Lichtspieltheater: "EX DRUMMER"

How controversial is cinema allowed to be? Is cinema entitled to do anything? Can cinema be entitled to do anything, or must it? EX DRUMMER, my first Belgian, made me gulp more than once and I am not angry of the way it was made, what it thematises or how it does so. Cinema is entitled to do anything, but it must be good! And EX DRUMMER is a masterpiece.


The plot:


Three disabled people form a band (“The Feminists”). They need a drummer and seek out the successful author Dries Vanhegen. He says yes and dives into the world of society’s misfits. He gets a deep insight in a society characterized by drugs, racism, sexual abuse, ignorance, disease and idleness. A world far away from any form of human dignity. It doesn’t leave him cold, but he likes to dive into this world, to manipulate and control it.

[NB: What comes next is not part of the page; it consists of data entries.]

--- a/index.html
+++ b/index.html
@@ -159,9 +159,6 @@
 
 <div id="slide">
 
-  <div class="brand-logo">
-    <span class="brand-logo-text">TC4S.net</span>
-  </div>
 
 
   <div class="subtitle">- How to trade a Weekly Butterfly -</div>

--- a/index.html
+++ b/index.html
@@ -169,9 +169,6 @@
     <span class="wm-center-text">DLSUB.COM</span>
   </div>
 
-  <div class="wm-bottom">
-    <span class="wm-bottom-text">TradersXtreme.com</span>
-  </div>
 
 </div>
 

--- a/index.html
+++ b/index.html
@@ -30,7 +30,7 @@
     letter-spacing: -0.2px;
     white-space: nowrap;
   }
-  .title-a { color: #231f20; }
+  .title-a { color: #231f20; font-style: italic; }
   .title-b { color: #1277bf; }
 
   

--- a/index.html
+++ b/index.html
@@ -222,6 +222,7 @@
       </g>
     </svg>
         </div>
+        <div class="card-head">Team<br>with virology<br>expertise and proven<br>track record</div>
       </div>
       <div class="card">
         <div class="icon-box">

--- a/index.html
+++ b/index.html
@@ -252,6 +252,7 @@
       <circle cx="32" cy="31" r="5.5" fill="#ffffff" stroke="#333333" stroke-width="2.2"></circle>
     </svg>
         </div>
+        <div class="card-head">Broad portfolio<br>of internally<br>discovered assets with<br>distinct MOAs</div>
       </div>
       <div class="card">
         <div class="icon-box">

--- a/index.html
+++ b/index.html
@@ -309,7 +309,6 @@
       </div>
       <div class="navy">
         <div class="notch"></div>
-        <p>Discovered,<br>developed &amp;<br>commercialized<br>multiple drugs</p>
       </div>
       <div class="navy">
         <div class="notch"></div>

The most obvious and direct stylistic device is harshness, the uncompromisingness of EX DRUMMERS appearance. Sex and blood are apparently inseparable in the world of the broken. The border to sexual abuse is quickly crossed and common speech is reduced to vulgarity. A child dies after the mother tries in vain to calm it down with hashish, while a choleric, deaf father watches. “Ex-Father, Ex-Guitarist and Ex-Junkie” he is afterwards cynically called. Just as cynically as pedophiles and incest are later reduced to not too tragic childhood memories.
All that is hidden behind a wall of surrealism. The apartment of lisping vocalist “Koen” is upside down. During the concert the entire audience around Dries collapses as he moves away from the crowd.
And as “Big Dick” shows Dries his wife’s vagina, they are suddenly standing right inside what he calls “Exploaded Rat”.
Director Koen Mortier abstracts the worst of society’s crimes and opinions, including those that stand at the top, mixes them artfully in a way that the general public couldn’t bear, intransigent and merciless, almost unreally and brilliantly makes them reach their high point in a blood bath.


Pictures: "EX DRUMMER" DVD




“Above all a romantic film.” says themanifest.com and hits the nail square on the head.
EX DRUMMER is no social study and no satire. EX DRUMMER is blank cynicism, dark humor, impossible to be darker and with a dead serious message. Controversial, yes, but just as skillful.
“The Feminists” a band consisting of four disabled people, led by a lisping, sexist vocalist, covers the song “Mongoloid“ by DEVO.


“Mongoloid, he was a mongoloid,
happier than you and me.
Mongoloid, he was a mongoloid,
and it determined what he could see,
Mongoloid, he was a mongoloid,
one chromosome too many.“


And that leaves me with no more to say.